The BJP would do everything. It believes in SAMA, DAMA, DANDA, BHEDA. Its followers do not mind it. But what about the rest?

Is it not the time for the political class to go to the people and speak against violence? Or, do they also believe that the violence is in the political culture of Bengal and nothing can be done about it? Prakash Karat, when asked about the violence of his party, had expressed helplessness claiming that it was the political culture of the State. The Trinamul has been using violence to deal with its rivals. That becomes the justification for the violence now being employed by the BJP.

Violence begets violence. Each act of violence becomes a justification for the next act of violence. Communal violence then does not look worse than the Left violence and “democratic” violence. We know that communal violence is particularly bad because it creates a permanent divide in the society and makes the members of a community suspect in the eyes of another community. It creates violent competitive communitarian politics. All that is right but it gets justification from other kinds of violence.
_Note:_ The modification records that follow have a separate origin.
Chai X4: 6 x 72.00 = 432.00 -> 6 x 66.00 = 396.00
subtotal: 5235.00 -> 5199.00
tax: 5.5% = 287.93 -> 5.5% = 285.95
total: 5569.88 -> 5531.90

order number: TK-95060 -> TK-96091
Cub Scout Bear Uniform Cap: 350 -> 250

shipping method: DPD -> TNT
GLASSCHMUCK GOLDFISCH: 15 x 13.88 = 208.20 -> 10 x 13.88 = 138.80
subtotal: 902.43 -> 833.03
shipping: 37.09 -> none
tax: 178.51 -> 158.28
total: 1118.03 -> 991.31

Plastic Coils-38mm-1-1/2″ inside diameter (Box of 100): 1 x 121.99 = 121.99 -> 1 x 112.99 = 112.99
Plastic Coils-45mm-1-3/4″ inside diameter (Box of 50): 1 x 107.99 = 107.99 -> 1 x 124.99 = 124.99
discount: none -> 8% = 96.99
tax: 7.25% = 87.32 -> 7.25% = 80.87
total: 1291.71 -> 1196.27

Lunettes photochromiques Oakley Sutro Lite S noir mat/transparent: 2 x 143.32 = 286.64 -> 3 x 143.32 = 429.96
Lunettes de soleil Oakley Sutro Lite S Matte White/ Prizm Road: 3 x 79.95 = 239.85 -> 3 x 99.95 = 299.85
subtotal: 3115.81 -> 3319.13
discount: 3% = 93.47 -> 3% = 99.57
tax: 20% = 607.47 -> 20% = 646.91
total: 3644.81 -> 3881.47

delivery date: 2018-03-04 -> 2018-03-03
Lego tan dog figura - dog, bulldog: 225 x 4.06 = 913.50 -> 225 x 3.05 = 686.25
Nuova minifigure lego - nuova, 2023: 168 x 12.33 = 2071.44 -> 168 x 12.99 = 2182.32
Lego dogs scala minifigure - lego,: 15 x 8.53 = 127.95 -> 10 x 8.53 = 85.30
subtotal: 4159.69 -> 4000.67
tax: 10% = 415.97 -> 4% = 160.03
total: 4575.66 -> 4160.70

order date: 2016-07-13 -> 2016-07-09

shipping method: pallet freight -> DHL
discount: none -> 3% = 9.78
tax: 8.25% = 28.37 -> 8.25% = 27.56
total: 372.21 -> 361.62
Just after the Trinamul party assumed power after dislodging the Left, it started attacking and burning the party offices of the CPM. Some of us, who had opposed the violence of the Left earlier, got worried and prepared a statement criticising the violence on the CPM. While collecting signatures for it, I called a senior cultural figure of Bengal, a revered name who was on the forefront of the opposition to the violence of the CPM. She refused to condemn this reverse violence. It was slightly shocking but not entirely unpredictable.

To say and believe that you cannot do politics in Bengal without violence is an insult to the people of Bengal. But their goodness needs to be organised. Would Rahul Gandhi who keeps talking about the power of love, Sitaram Yechuri, who swears in the name of the people, and Mamata Banerjee, who wants a second renaissance in Bengal, rise to the occasion and lead the people, and the State towards peace? Or, would the rest of the civilised society, poets, writers, journalists, actors, cinema people, students and teachers, watch from the margins while their dear Bengal gets dismantled before their eyes?


The author is a well-known social scientist and a Professor, Department of Hindi, University of Delhi.